Content starts

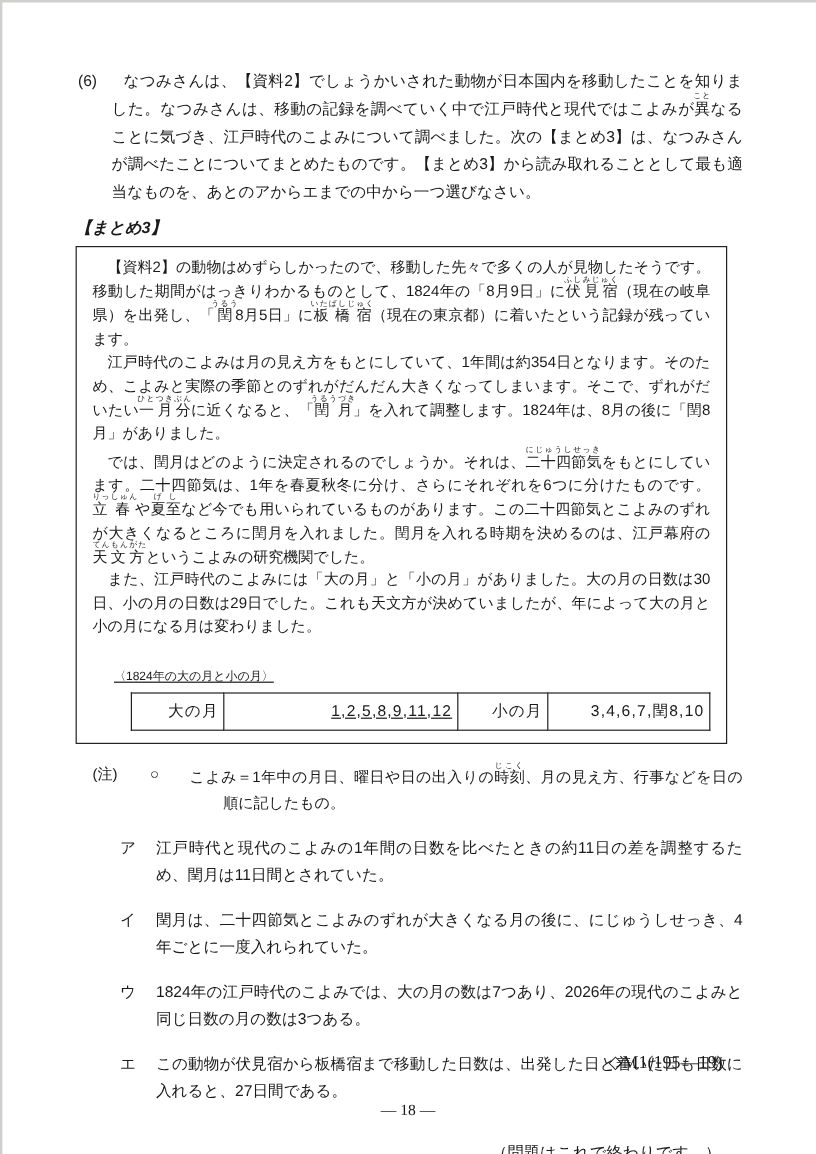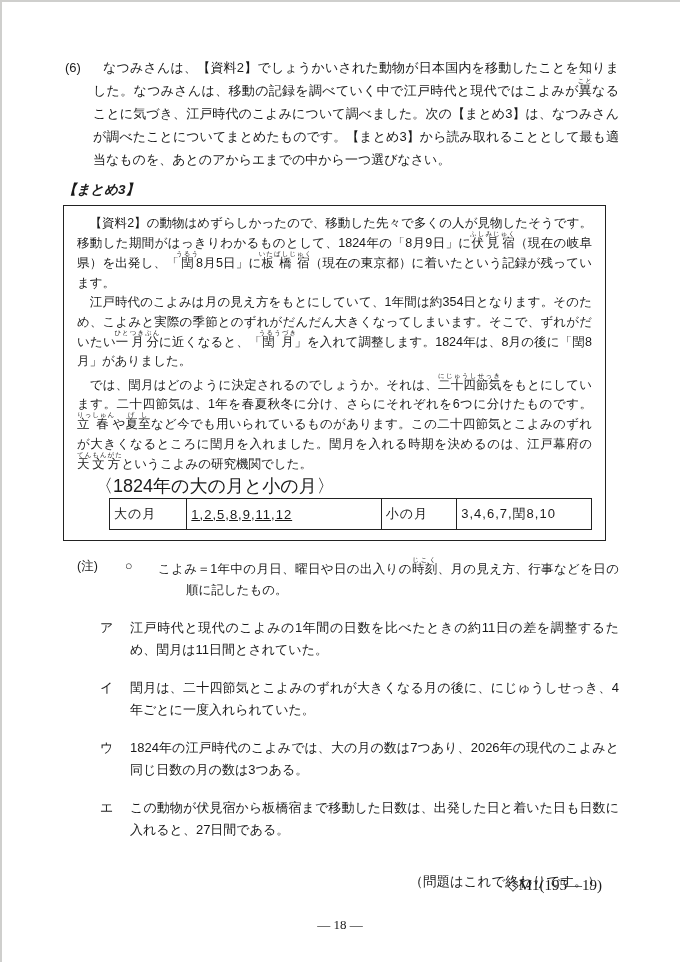--- a/index.html
+++ b/index.html
@@ -59,33 +59,34 @@
   }
   ruby{ruby-position:over;}
   rt{
     font-size:6.5px;
     line-height:1;
     letter-spacing:1px;
     color:#1a1a1a;
   }
   
   .table-caption{
-    margin:3px 0 3px 18px;
-    font-size:18px;
+    margin:23px 0 3px 18px;
+    font-size:10px;
     line-height:18px;
+    text-decoration:underline;
   }
   table.months{
     border-collapse:collapse;
     margin-left:32px;
     table-layout:fixed;
   }
   table.months td{
     border:1.4px solid #222;
     height:30px;
-    text-align:left;
+    text-align:right;
     vertical-align:middle;
     font-size:13px;
     padding:0 4px;
     letter-spacing:1px;
   }
   td.c-head{width:70px;letter-spacing:0;}
   td.c-val-1{width:188px;text-decoration:underline;}
   td.c-head-2{width:68px;letter-spacing:0;}
   td.c-val-2{width:128px;}
   
@@ -147,20 +148,21 @@
       <span class="q-label">(6)</span>
       <span class="q-body">なつみさんは、【資料2】でしょうかいされた動物が日本国内を移動したことを知りました。なつみさんは、移動の記録を調べていく中で江戸時代と現代ではこよみが<ruby>異<rt>こと</rt></ruby>なることに気づき、江戸時代のこよみについて調べました。次の【まとめ3】は、なつみさんが調べたことについてまとめたものです。【まとめ3】から読み取れることとして最も適当なものを、あとのアからエまでの中から一つ選びなさい。</span>
     </div>
 
     <div class="matome-heading">【まとめ3】</div>
 
     <div class="matome-box">
       <p class="box-para">　【資料2】の動物はめずらしかったので、移動した先々で多くの人が見物したそうです。移動した期間がはっきりわかるものとして、1824年の「8月9日」に<ruby>伏見宿<rt>ふしみじゅく</rt></ruby>（現在の岐阜県）を出発し、「<ruby>閏<rt>うるう</rt></ruby>8月5日」に<ruby>板橋宿<rt>いたばしじゅく</rt></ruby>（現在の東京都）に着いたという記録が残っています。</p>
       <p class="box-para">　江戸時代のこよみは月の見え方をもとにしていて、1年間は約354日となります。そのため、こよみと実際の季節とのずれがだんだん大きくなってしまいます。そこで、ずれがだいたい<ruby>一月分<rt>ひとつきぶん</rt></ruby>に近くなると、「<ruby>閏月<rt>うるうづき</rt></ruby>」を入れて調整します。1824年は、8月の後に「閏8月」がありました。</p>
       <p class="box-para">　では、閏月はどのように決定されるのでしょうか。それは、<ruby>二十四節気<rt>にじゅうしせっき</rt></ruby>をもとにしています。二十四節気は、1年を春夏秋冬に分け、さらにそれぞれを6つに分けたものです。<ruby>立春<rt>りっしゅん</rt></ruby>や<ruby>夏至<rt>げし</rt></ruby>など今でも用いられているものがあります。この二十四節気とこよみのずれが大きくなるところに閏月を入れました。閏月を入れる時期を決めるのは、江戸幕府の<ruby>天文方<rt>てんもんがた</rt></ruby>というこよみの研究機関でした。</p>
+      <p class="box-para">　また、江戸時代のこよみには「大の月」と「小の月」がありました。大の月の日数は30日、小の月の日数は29日でした。これも天文方が決めていましたが、年によって大の月と小の月になる月は変わりました。</p>
 
       <div class="table-caption">〈1824年の大の月と小の月〉</div>
       <table class="months">
         <tbody>
             <tr>
           <td class="c-head">大の月</td>
           <td class="c-val-1">1,2,5,8,9,11,12</td>
           <td class="c-head-2">小の月</td>
           <td class="c-val-2">3,4,6,7,閏8,10</td>
         </tr>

Content ends

> What the task asks: Where the string "size" turns up in a line of the data above, copy that whole line.

> Response area:
     font-size:6.5px;
-    font-size:18px;
+    font-size:10px;
     font-size:13px;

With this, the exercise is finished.